▶ **Records from a collection**
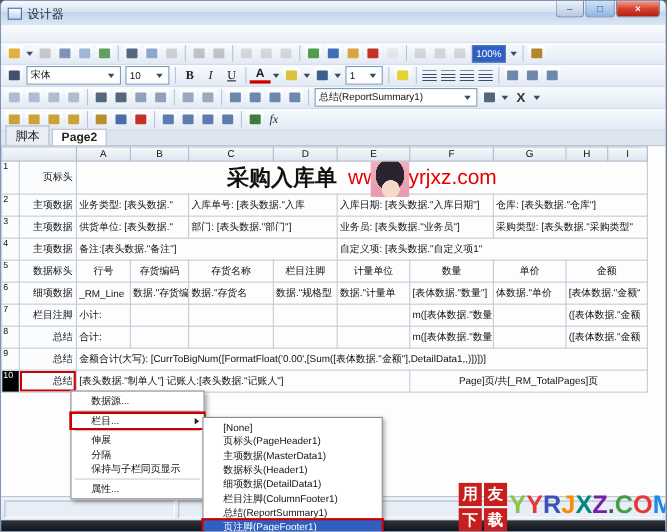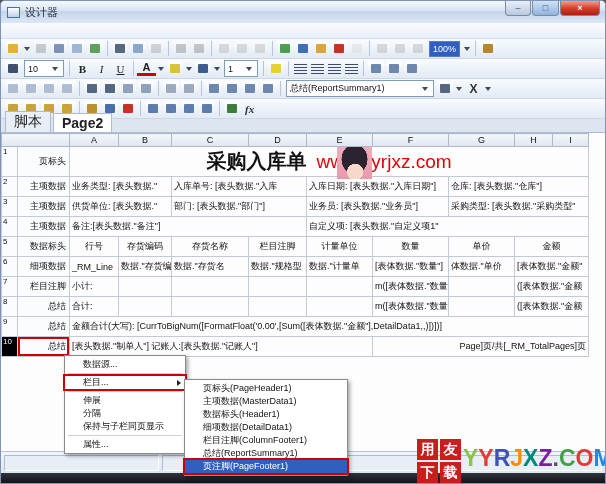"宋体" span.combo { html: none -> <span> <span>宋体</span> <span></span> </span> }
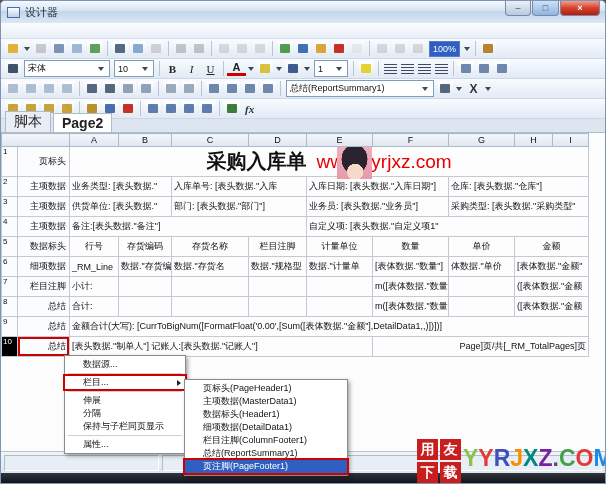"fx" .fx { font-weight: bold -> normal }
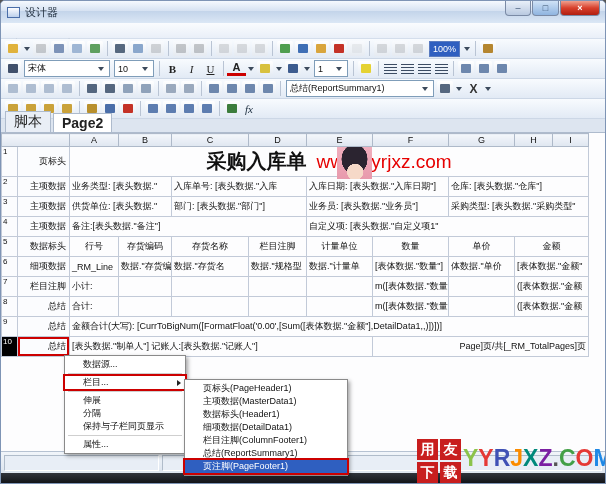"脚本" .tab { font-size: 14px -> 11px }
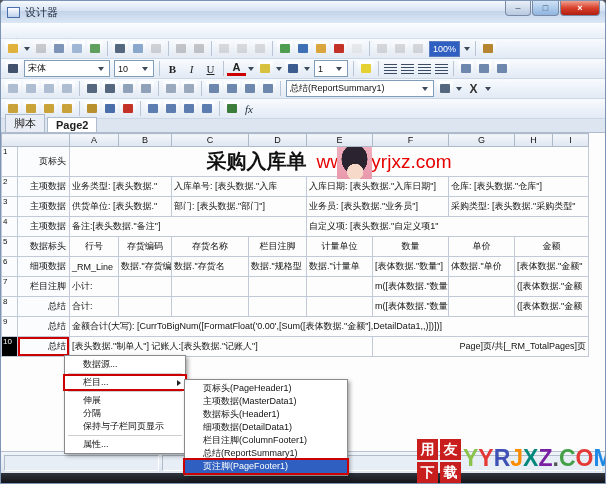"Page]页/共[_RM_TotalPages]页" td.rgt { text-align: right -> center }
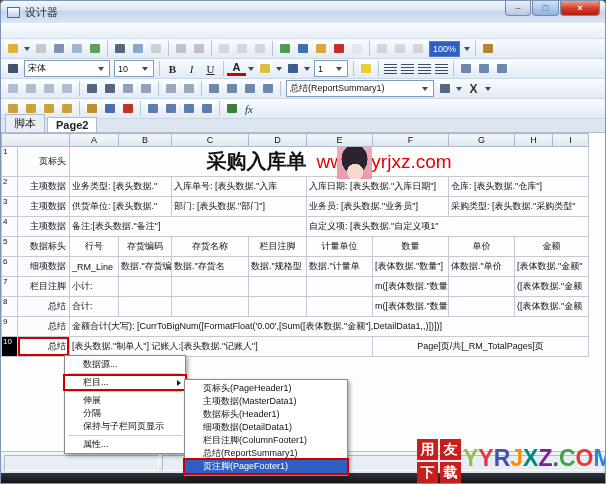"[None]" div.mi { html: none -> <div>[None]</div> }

* * *

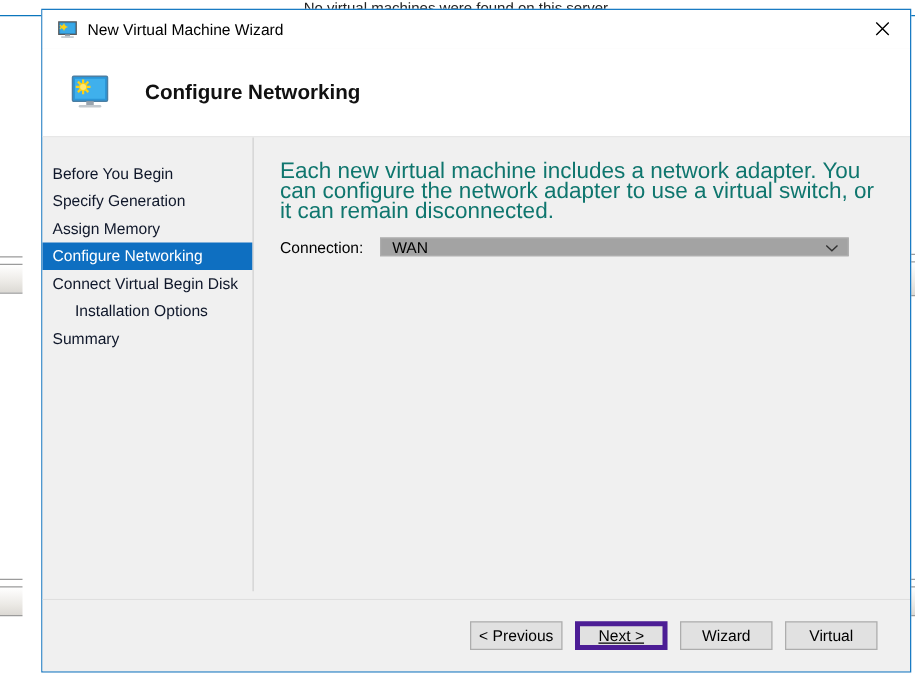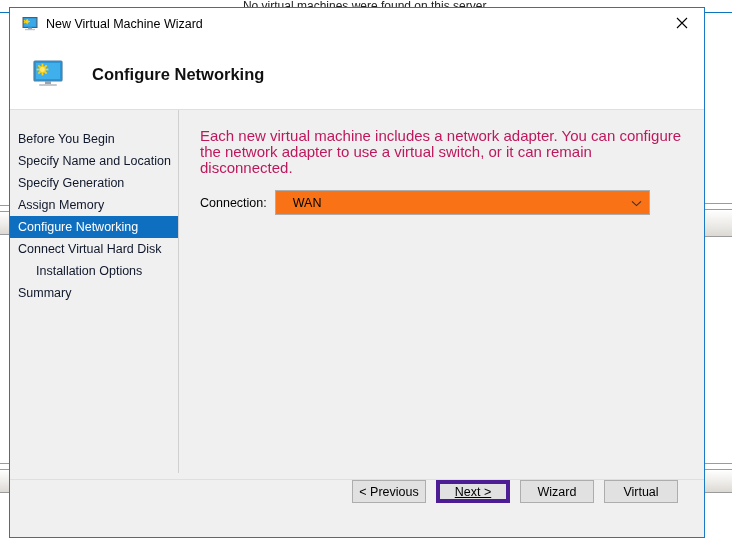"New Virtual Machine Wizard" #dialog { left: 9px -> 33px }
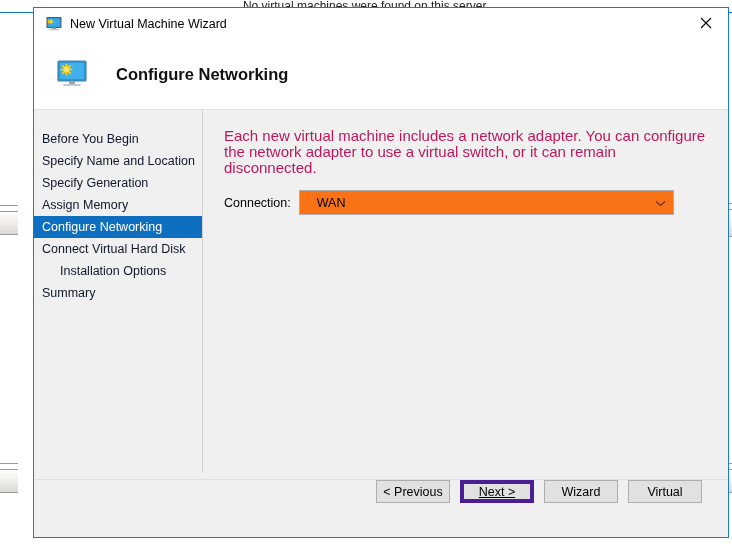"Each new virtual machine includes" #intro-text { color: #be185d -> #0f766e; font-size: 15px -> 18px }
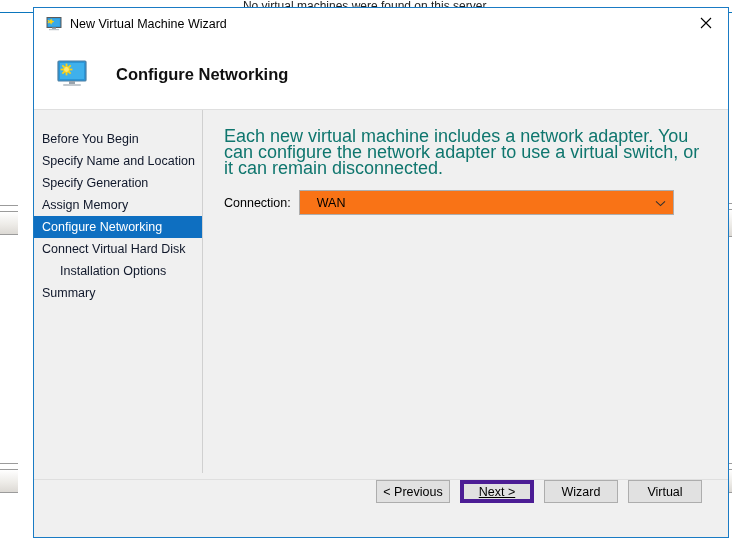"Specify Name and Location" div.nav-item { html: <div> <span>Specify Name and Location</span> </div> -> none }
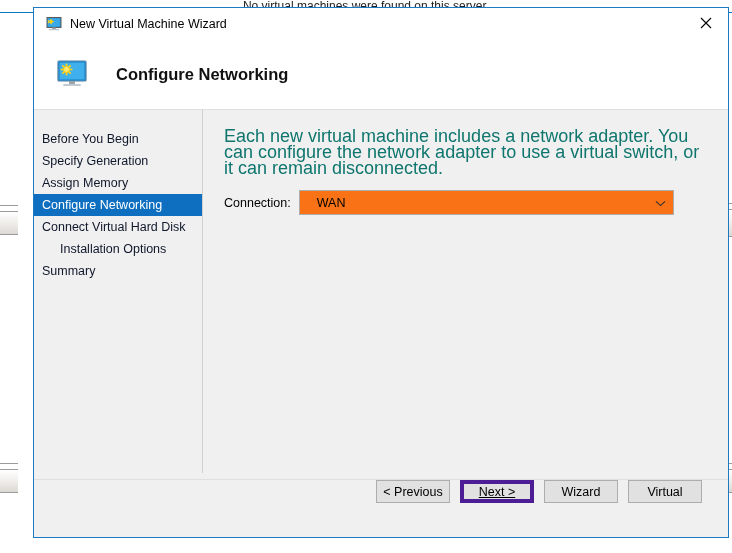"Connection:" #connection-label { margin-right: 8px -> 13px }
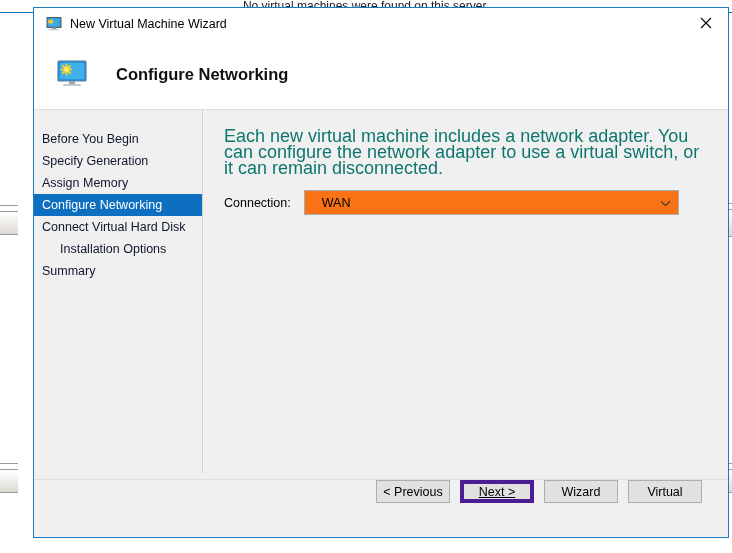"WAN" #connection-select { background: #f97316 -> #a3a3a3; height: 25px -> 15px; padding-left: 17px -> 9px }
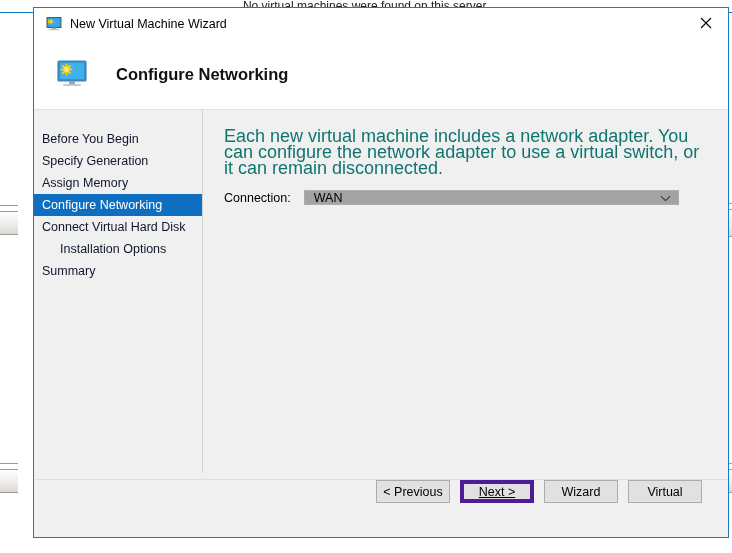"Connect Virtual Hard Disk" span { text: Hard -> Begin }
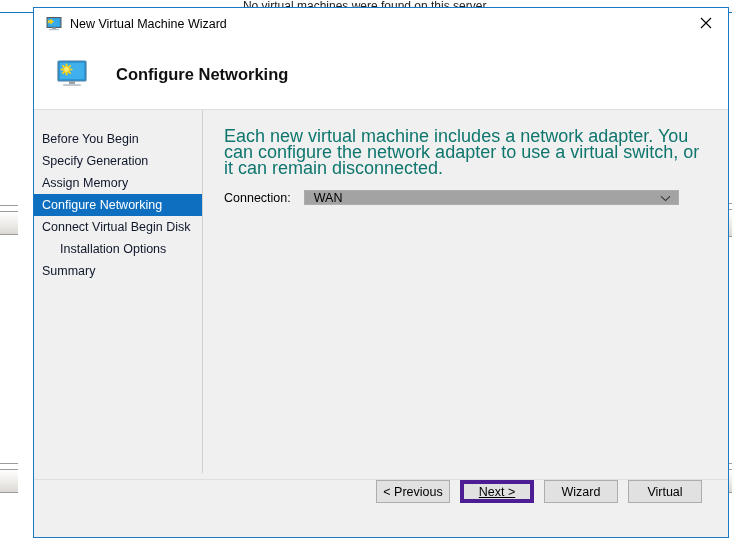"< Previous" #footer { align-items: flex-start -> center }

▶ **Task requirements**
Set down, exactly as written above, each line from the one with "background: #f97316 ->" through the one with "align-items: flex-start ->", and skip the pictures.

▶ **Output for this task**
"WAN" #connection-select { background: #f97316 -> #a3a3a3; height: 25px -> 15px; padding-left: 17px -> 9px }
"Connect Virtual Hard Disk" span { text: Hard -> Begin }
"< Previous" #footer { align-items: flex-start -> center }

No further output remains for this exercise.